* _Instructions to follow_
Below are some entries. Reproduce them word for word.

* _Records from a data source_
+ + + +

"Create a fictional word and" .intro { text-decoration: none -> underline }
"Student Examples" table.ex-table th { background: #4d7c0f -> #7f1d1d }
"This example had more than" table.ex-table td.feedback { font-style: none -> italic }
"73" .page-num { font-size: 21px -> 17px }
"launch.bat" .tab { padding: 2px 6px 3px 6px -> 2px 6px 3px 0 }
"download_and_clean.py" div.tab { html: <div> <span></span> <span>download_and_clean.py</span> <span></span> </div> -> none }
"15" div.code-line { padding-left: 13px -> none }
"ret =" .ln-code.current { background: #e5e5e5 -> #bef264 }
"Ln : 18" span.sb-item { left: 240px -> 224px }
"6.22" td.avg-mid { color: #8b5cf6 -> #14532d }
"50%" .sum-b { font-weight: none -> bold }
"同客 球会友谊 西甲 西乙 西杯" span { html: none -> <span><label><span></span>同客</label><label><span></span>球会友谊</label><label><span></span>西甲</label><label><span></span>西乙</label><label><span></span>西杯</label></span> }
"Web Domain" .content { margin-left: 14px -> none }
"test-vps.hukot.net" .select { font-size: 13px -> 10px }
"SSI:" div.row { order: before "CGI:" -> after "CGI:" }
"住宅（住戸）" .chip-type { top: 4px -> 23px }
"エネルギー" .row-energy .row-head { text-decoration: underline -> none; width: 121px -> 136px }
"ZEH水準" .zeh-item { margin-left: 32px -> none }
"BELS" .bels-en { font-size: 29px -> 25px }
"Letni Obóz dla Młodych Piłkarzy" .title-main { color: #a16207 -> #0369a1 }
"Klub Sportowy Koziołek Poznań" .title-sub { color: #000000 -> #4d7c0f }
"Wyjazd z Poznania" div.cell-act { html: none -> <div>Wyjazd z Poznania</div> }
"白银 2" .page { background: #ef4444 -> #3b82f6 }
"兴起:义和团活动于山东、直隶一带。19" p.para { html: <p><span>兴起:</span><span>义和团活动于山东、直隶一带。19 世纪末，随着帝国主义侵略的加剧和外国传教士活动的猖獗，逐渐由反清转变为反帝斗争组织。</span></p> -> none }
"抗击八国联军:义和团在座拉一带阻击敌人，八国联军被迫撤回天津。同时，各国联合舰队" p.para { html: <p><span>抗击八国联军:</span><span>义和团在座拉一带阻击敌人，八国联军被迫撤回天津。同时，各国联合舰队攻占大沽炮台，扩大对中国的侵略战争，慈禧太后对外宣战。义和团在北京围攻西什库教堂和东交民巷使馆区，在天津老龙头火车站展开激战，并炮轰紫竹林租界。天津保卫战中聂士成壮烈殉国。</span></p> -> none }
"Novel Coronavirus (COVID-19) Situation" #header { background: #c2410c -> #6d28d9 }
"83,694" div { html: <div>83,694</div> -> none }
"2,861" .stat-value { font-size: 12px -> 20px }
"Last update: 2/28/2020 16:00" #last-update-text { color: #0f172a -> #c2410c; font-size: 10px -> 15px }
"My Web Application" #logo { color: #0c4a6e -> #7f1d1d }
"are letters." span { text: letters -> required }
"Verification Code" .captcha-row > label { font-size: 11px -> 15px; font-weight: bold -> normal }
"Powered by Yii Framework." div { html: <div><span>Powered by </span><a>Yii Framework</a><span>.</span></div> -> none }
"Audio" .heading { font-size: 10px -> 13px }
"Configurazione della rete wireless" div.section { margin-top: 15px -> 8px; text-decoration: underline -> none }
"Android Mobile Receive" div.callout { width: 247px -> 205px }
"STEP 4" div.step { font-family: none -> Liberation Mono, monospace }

+ + + +

* _Your solution_
"Create a fictional word and" .intro { text-decoration: none -> underline }
"Student Examples" table.ex-table th { background: #4d7c0f -> #7f1d1d }
"This example had more than" table.ex-table td.feedback { font-style: none -> italic }
"73" .page-num { font-size: 21px -> 17px }
"launch.bat" .tab { padding: 2px 6px 3px 6px -> 2px 6px 3px 0 }
"download_and_clean.py" div.tab { html: <div> <span></span> <span>download_and_clean.py</span> <span></span> </div> -> none }
"15" div.code-line { padding-left: 13px -> none }
"ret =" .ln-code.current { background: #e5e5e5 -> #bef264 }
"Ln : 18" span.sb-item { left: 240px -> 224px }
"6.22" td.avg-mid { color: #8b5cf6 -> #14532d }
"50%" .sum-b { font-weight: none -> bold }
"同客 球会友谊 西甲 西乙 西杯" span { html: none -> <span><label><span></span>同客</label><label><span></span>球会友谊</label><label><span></span>西甲</label><label><span></span>西乙</label><label><span></span>西杯</label></span> }
"Web Domain" .content { margin-left: 14px -> none }
"test-vps.hukot.net" .select { font-size: 13px -> 10px }
"SSI:" div.row { order: before "CGI:" -> after "CGI:" }
"住宅（住戸）" .chip-type { top: 4px -> 23px }
"エネルギー" .row-energy .row-head { text-decoration: underline -> none; width: 121px -> 136px }
"ZEH水準" .zeh-item { margin-left: 32px -> none }
"BELS" .bels-en { font-size: 29px -> 25px }
"Letni Obóz dla Młodych Piłkarzy" .title-main { color: #a16207 -> #0369a1 }
"Klub Sportowy Koziołek Poznań" .title-sub { color: #000000 -> #4d7c0f }
"Wyjazd z Poznania" div.cell-act { html: none -> <div>Wyjazd z Poznania</div> }
"白银 2" .page { background: #ef4444 -> #3b82f6 }
"兴起:义和团活动于山东、直隶一带。19" p.para { html: <p><span>兴起:</span><span>义和团活动于山东、直隶一带。19 世纪末，随着帝国主义侵略的加剧和外国传教士活动的猖獗，逐渐由反清转变为反帝斗争组织。</span></p> -> none }
"抗击八国联军:义和团在座拉一带阻击敌人，八国联军被迫撤回天津。同时，各国联合舰队" p.para { html: <p><span>抗击八国联军:</span><span>义和团在座拉一带阻击敌人，八国联军被迫撤回天津。同时，各国联合舰队攻占大沽炮台，扩大对中国的侵略战争，慈禧太后对外宣战。义和团在北京围攻西什库教堂和东交民巷使馆区，在天津老龙头火车站展开激战，并炮轰紫竹林租界。天津保卫战中聂士成壮烈殉国。</span></p> -> none }
"Novel Coronavirus (COVID-19) Situation" #header { background: #c2410c -> #6d28d9 }
"83,694" div { html: <div>83,694</div> -> none }
"2,861" .stat-value { font-size: 12px -> 20px }
"Last update: 2/28/2020 16:00" #last-update-text { color: #0f172a -> #c2410c; font-size: 10px -> 15px }
"My Web Application" #logo { color: #0c4a6e -> #7f1d1d }
"are letters." span { text: letters -> required }
"Verification Code" .captcha-row > label { font-size: 11px -> 15px; font-weight: bold -> normal }
"Powered by Yii Framework." div { html: <div><span>Powered by </span><a>Yii Framework</a><span>.</span></div> -> none }
"Audio" .heading { font-size: 10px -> 13px }
"Configurazione della rete wireless" div.section { margin-top: 15px -> 8px; text-decoration: underline -> none }
"Android Mobile Receive" div.callout { width: 247px -> 205px }
"STEP 4" div.step { font-family: none -> Liberation Mono, monospace }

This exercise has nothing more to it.